Decidieron hacer un alto junto al lago y soltar a los caballos para que se bañasen si querían. Sin embargo, todo lo que éstos deseaban era beber y meterse hasta las rodillas en el agua, agitando las colas para espantar las moscas que no cesaban de martirizarlos durante todo el día.

—¿Dónde estará el campamento del circo? —preguntó Jorge de repente, mientras se comía un sándwich de tomate y jamón—. No lo veo.

Los chiquillos recorrieron con la vista toda la orilla del lago, que se extendía más allá de donde alcanzaba la vista. Por fin, los penetrantes ojos de Jorge descubrieron una pequeña columna de humo que se elevaba en el aire, a una distancia de dos kilómetros bordeando el lago.

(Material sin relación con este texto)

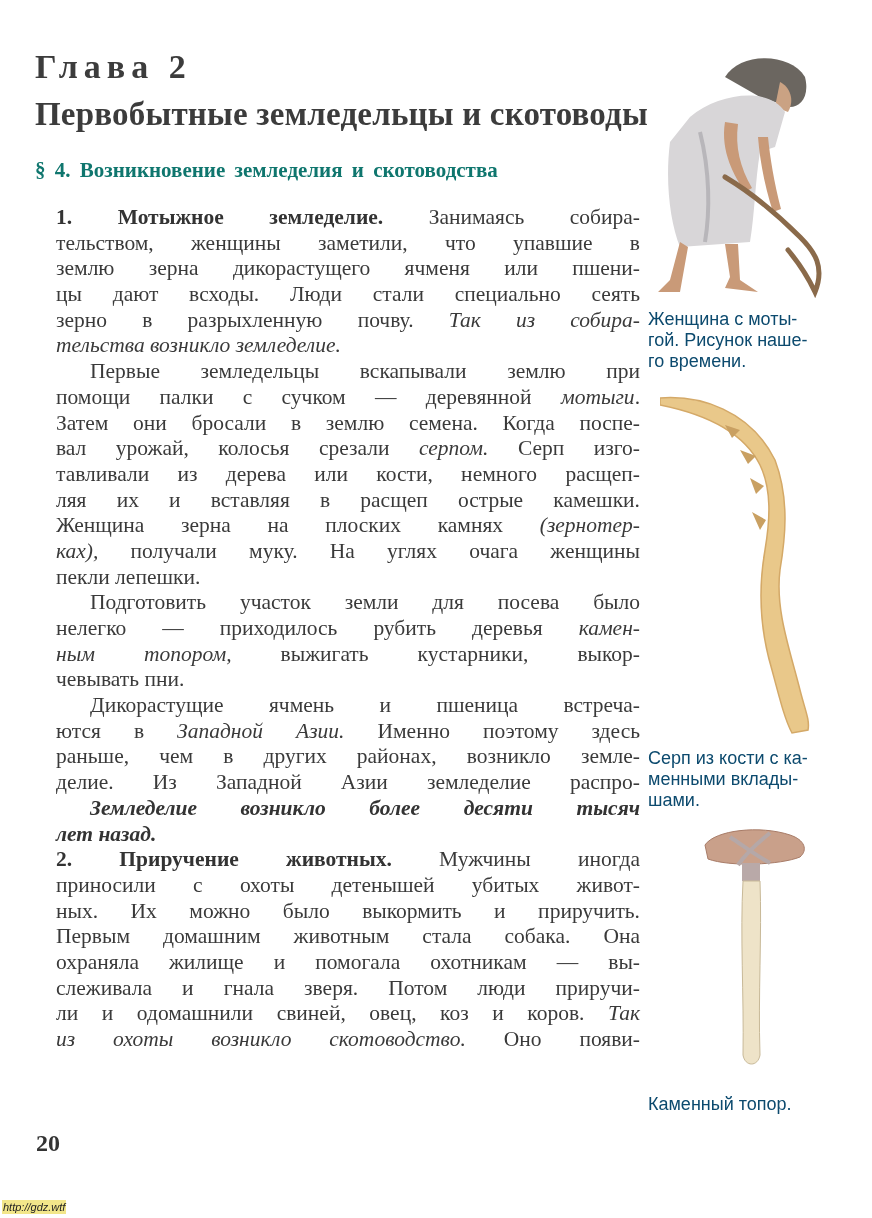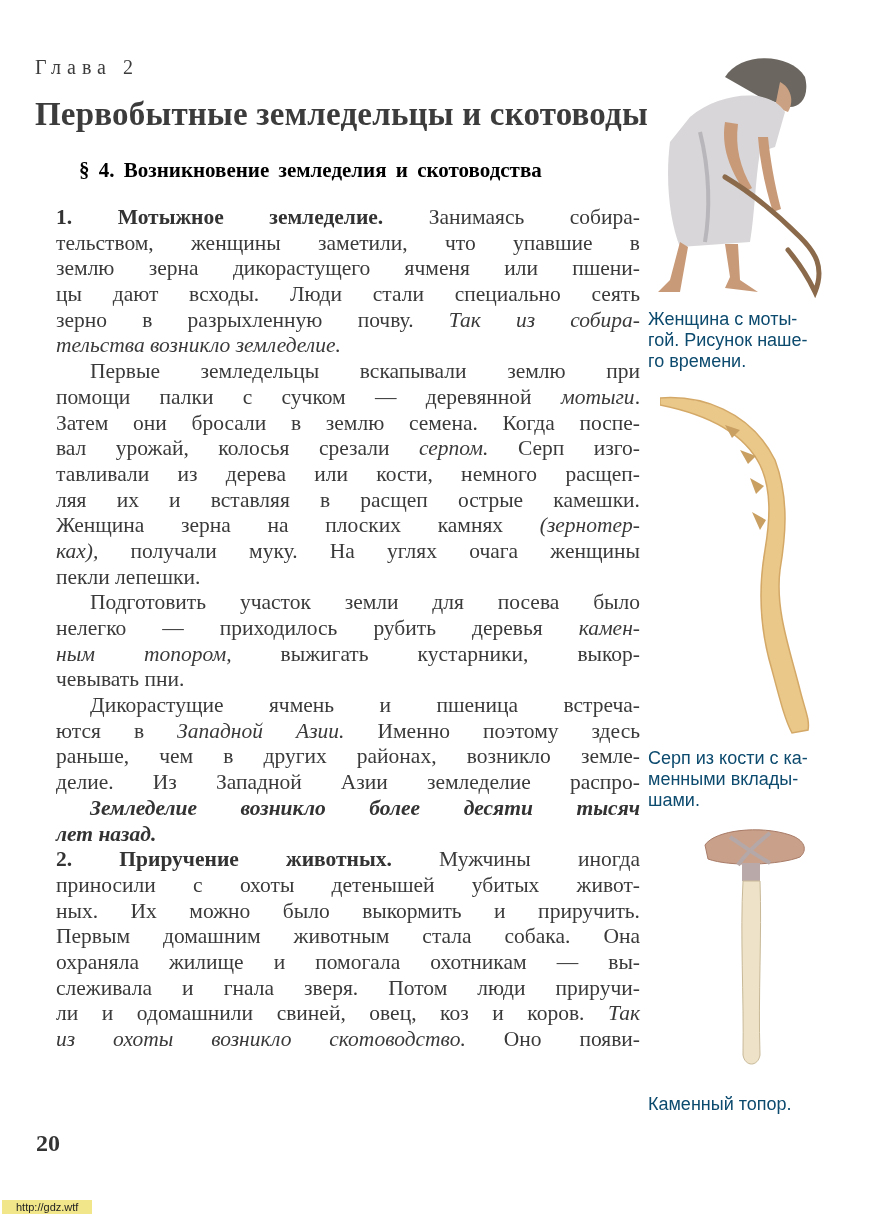--- a/index.html
+++ b/index.html
@@ -9,8 +9,8 @@
     font-family: "Liberation Serif", "DejaVu Serif", serif;
   }
   .chapter {
-    position: absolute; left: 35px; top: 56px;
-    font-size: 20px; font-weight: normal; letter-spacing: 6px; color: #3c3c3c;
+    position: absolute; left: 35px; top: 48px;
+    font-size: 34px; font-weight: bold; letter-spacing: 6px; color: #3c3c3c;
   }
   .ch-title {
     position: absolute; left: 35px; top: 96px;

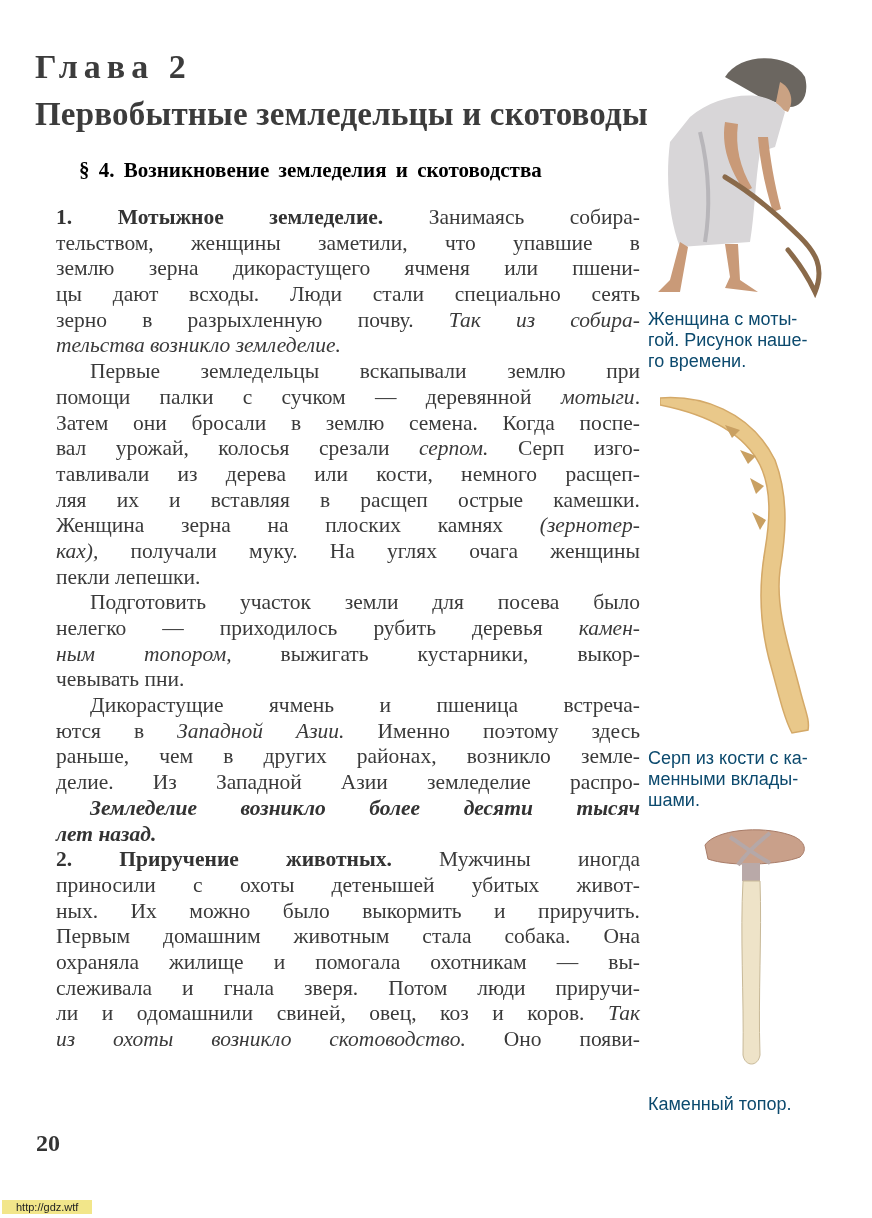--- a/index.html
+++ b/index.html
@@ -18,7 +18,7 @@
   }
   .para-title {
     position: absolute; left: 35px; top: 158px;
-    font-size: 21px; font-weight: bold; color: #000000; word-spacing: 4px; margin-left: 44px;
+    font-size: 21px; font-weight: bold; color: #0f766e; word-spacing: 4px;
   }
   .body-text {
     position: absolute; left: 36px; top: 205px; width: 584px; margin-left: 20px;

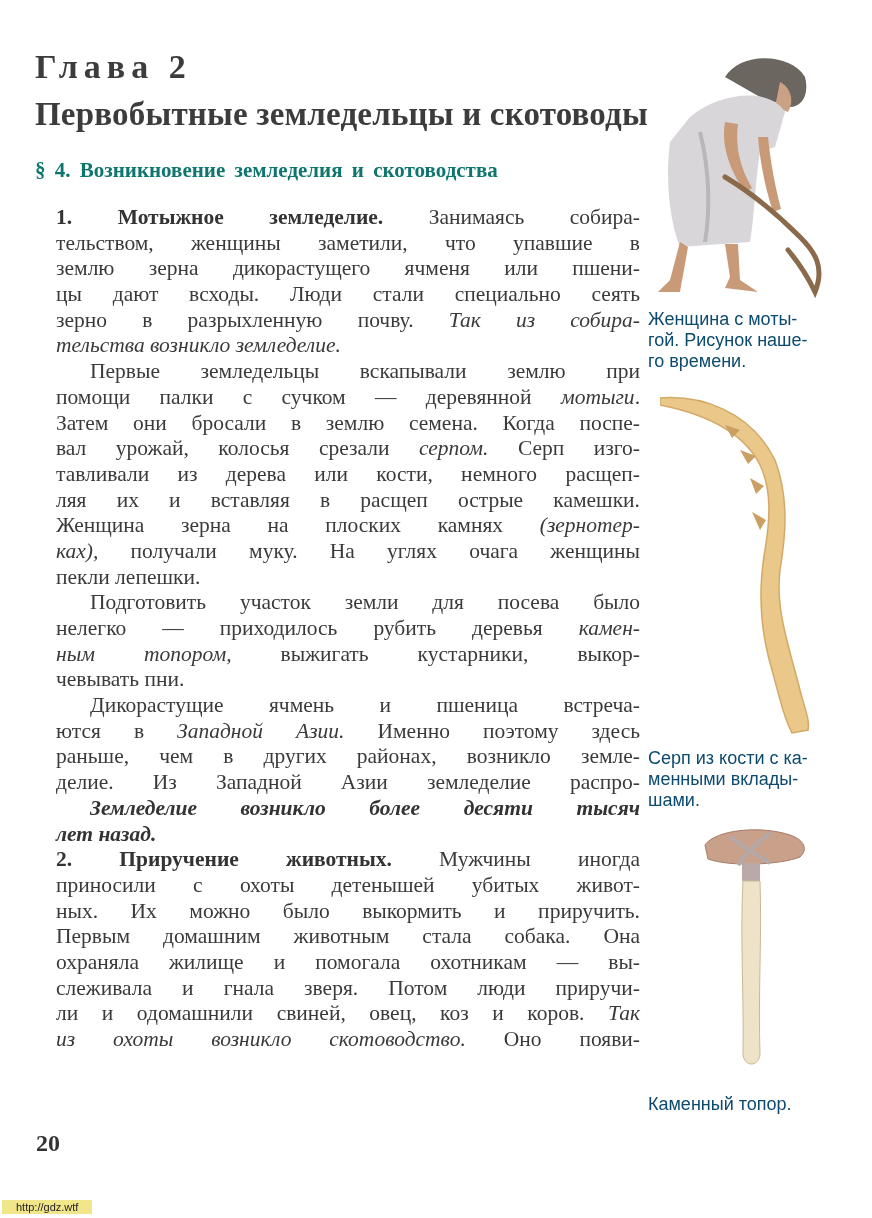--- a/index.html
+++ b/index.html
@@ -46,7 +46,7 @@
   .watermark {
     position: absolute; left: 2px; top: 1200px;
     background: #f2e68a; font-family: "Liberation Sans", sans-serif;
-    font-size: 11px; padding: 1px 14px; color: #222;
+    font-size: 11px; padding: 1px 1px; color: #222; font-style: italic;
   }
   .fig { position: absolute; }
 </style>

—Deben de haber acampado en aquella hondonada, al pie de las colinas —dijo—. Supongo que la carretera llevará hasta allí. Podemos seguir ese camino y subir las colinas por detrás.

—Sí —concedió Julián—. Tendremos tiempo de sobra para charlar un rato con Nobby y encontrar un buen sitio para acampar antes de que se nos eche la noche encima. Buscaremos también una granja donde podamos comprar comida. ¿Qué cara pondrá Nobby cuando nos vea llegar?

Limpiaron todo, engancharon de nuevo a los caballos y se dirigieron hacia el campamento del circo. ¡Y ahora un poco de emoción!